Ehmed Pelda
Sivil ırkçı saldırılarda gözle görülür artış var. Kürt, Alevi, Arap kimliği sürekli şiddete maruz kalıyor. Buna karşı öfke dolu intikam söylemleri dillendiriliyor. Dişe diş, kana kan, kısas yollu intikam anlayışı simetriktir, kaybettirir. Yapılanın aynısını yapmak, öz savunmayı da bunun üzerine oturtmak ne anlamlıdır ne de mümkündür. Her şeyden önce güç ilişkisi açısından bir eşitsizlik var. Irkçı gruplar devlet ve kurumları desteklidir.
Arkalarında silahlı güçler, bürokratik mekanizmalar ve saldırganlıklarını ödüllendirecek ekonomik organizasyonlar var.
Öyleyse asimetrik, zeki, karmaşık ve planlı hareket etmeli. Öz savunmayı sadece saldırı zamanlarıyla sınırlı tutmamak, aksine bir yaşam biçime dönüştürmek önceliklidir. Çünkü o kadar çok saldırgan grup var ki, devletin militer güçleri, mafyalar, ırkçı gruplar, ideolojik ve dinsel kılıflı çıkar grupları vs. her biçimiyle bizleri sarıp sarmalıyorlar. Ya bedenimize ya beynimize hükmetmeye çalışıyorlar.
Öncelikle hiçbir etnik kimlik Kürtlerin düşmanı değildir. Hiçbir halk doğrudan diğer halka saldırmaz. Düşmanlık edenler, saldıranlar siyasi amaçlarla, bilinçli, planlı ve örgütlü hareket ederler. Mensubu oldukları kimliğin tümünü karşısına almak, onlara karşı refleks göstermek ve tepki vermek yıkıcı olur. Aksine aynı kimlikten olup planlı, saldırgan, ırkçı kesimlere karşı rahatsız olanlar da var. Herkesle diyalog yolu aranmalı, sorunlar istişare edilmeli, güven yaratmalı ve bu eksende saldırganlara karşı derin bir halklar denizi olmalı, saldırganları bu denizde boğmalı.
Çok geriye çekilmek, gizlenmek, teşhir veya deşifre olmamak için ana dili kullanmamak, müzik, kültürel özgünlükler, toplumsal ilişkileri dışa vurmamak zamanla sinmeyi, kaybolmayı ve hatta yenilmeyi getirir. Öylesi bir toplum kendini üretemez. Ancak dilsel, kültürel, inançsal farklılığımızı da başkalarının gözünün içine içine sokmamalıyız.
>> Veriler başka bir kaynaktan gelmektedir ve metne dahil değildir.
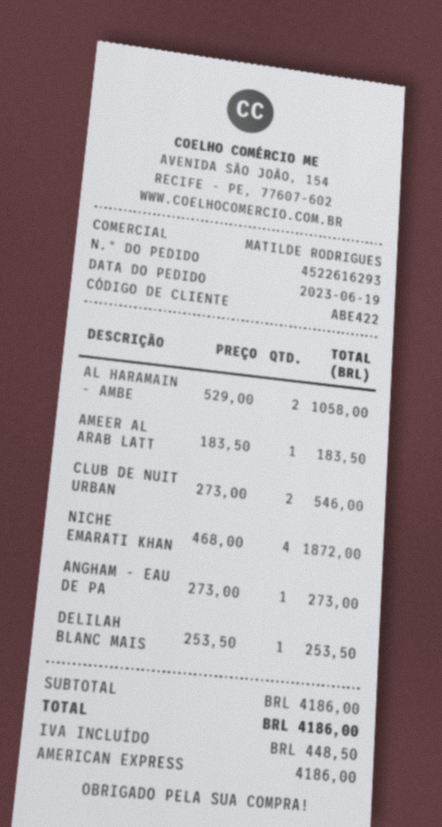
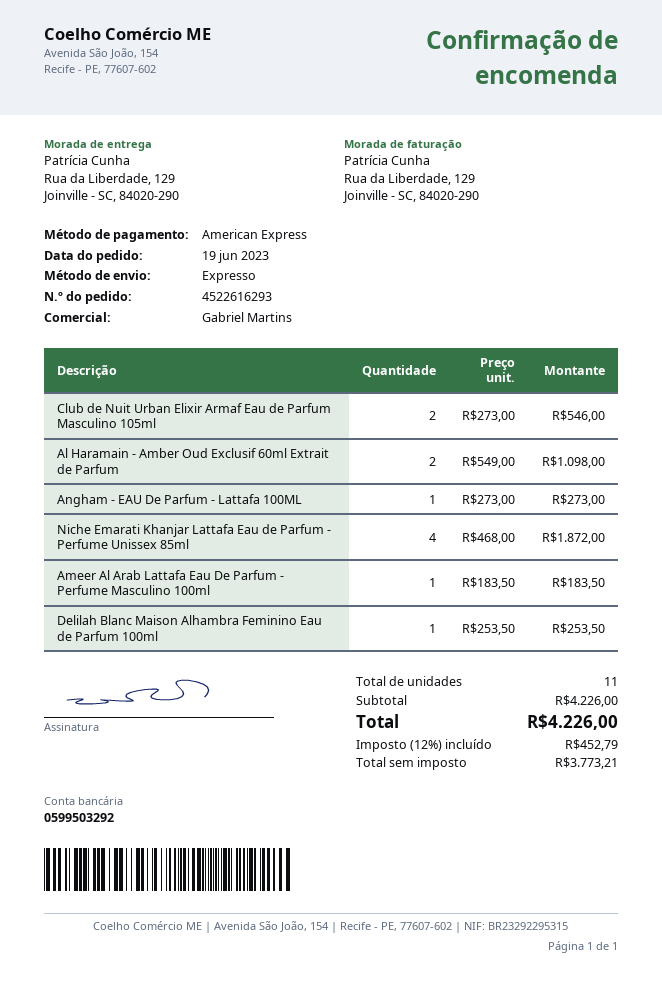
sales rep: MATILDE RODRIGUES -> Gabriel Martins
AL HARAMAIN - AMBE: 2 x 529.00 = 1058.00 -> 2 x 549.00 = 1098.00
subtotal: 4186.00 -> 4226.00
tax: 448.50 -> 452.79
total: 4186.00 -> 4226.00

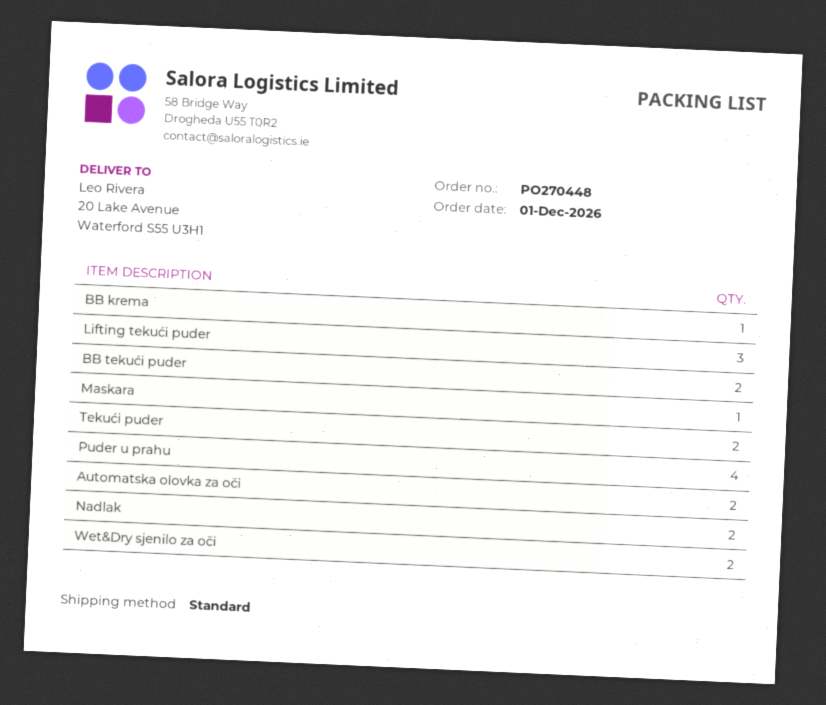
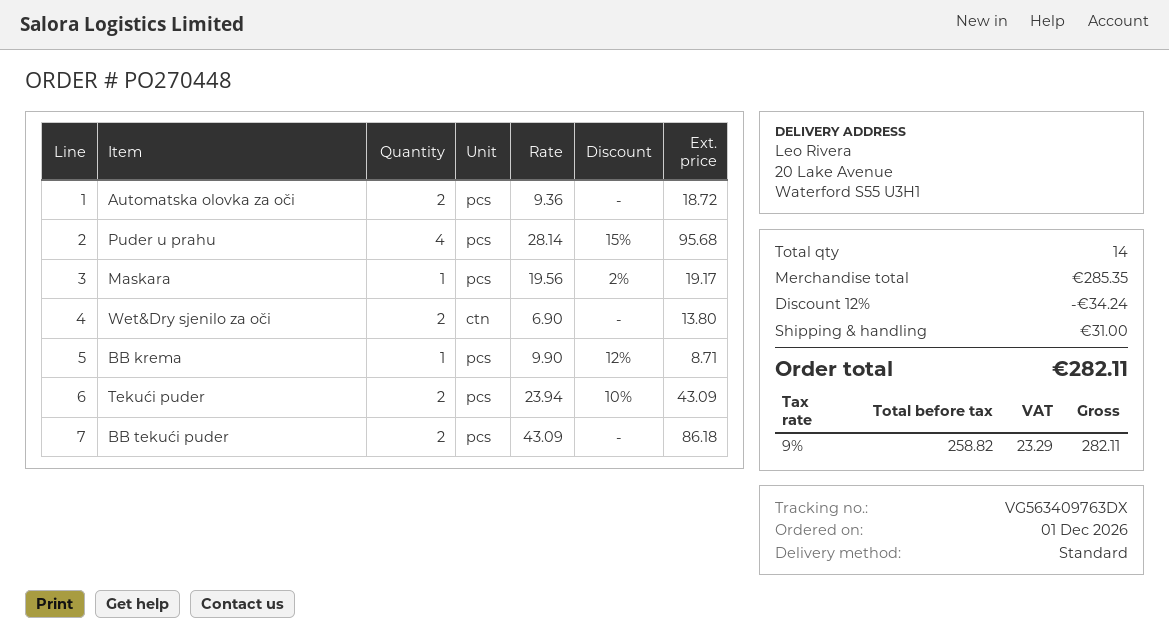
Lifting tekući puder: 3 -> none
Nadlak: 2 -> none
Örneğin bir otobüste sakin bir biçimde kendi dilinde sohbet espri yapmak mümkünken, bunu gösteriş amaçlı kullanmak, yüksek kahkahalarla birilerinin gözüne sokmak zaten dille ilgili bir sorun değil. Anlayış sorunudur. Bir müzik grubu insanların gezdiği bir sokakta uygun bir yerde, geçişleri engellemeden, başka insanların işlerini engellemeden müziğini icra etmesi sempati toplar, aksi durumda kamu yaşamını zora sokmak ve bunu da dil engeli olarak değerlendirmek anlamlı olmaz. Anlayış şu olmalıdır: Dilimizi, müziğimizi, iş ilişkimizi, kültürel ve sosyal ilişkilerimizde kendimizi sevdirecek kabul ettirecek davranış kalıpları geliştirmeliyiz.
Çok sert ve kaba söylemlerle ekonomik ilişkileri kesmeyi iddia etmek kaybettirir. Aksine alternatifini yaratarak, yeni ticari ekonomik ilişkiler oluşturarak ekonomik ilişkiyi aynı zamanda sosyal, örgütsel, toplumsal dayanışma alanına çevirmeli.
Ayrıca bir kişi, grup, mahalle, köy hedef ise ve o doğrudan cevap vermeye kalkışırsa, vurulur. Ancak muhatap olmaktan kaçınır, dikkatli davranır ve kendini korursa, hatta hayati tehlikesi var ve tehlike alanından uzaklaşır ise normaldir. Ancak alternatifi olmalı. Onun yerine düşmanın tanımadığı birileri devreye girip darbeyi vurmalı. Çünkü düşman başkası tarafından yapılacak saldırıda bilgi sahibi değildir, kendini koruyamaz. Böylesi bir örgütlenme önemli.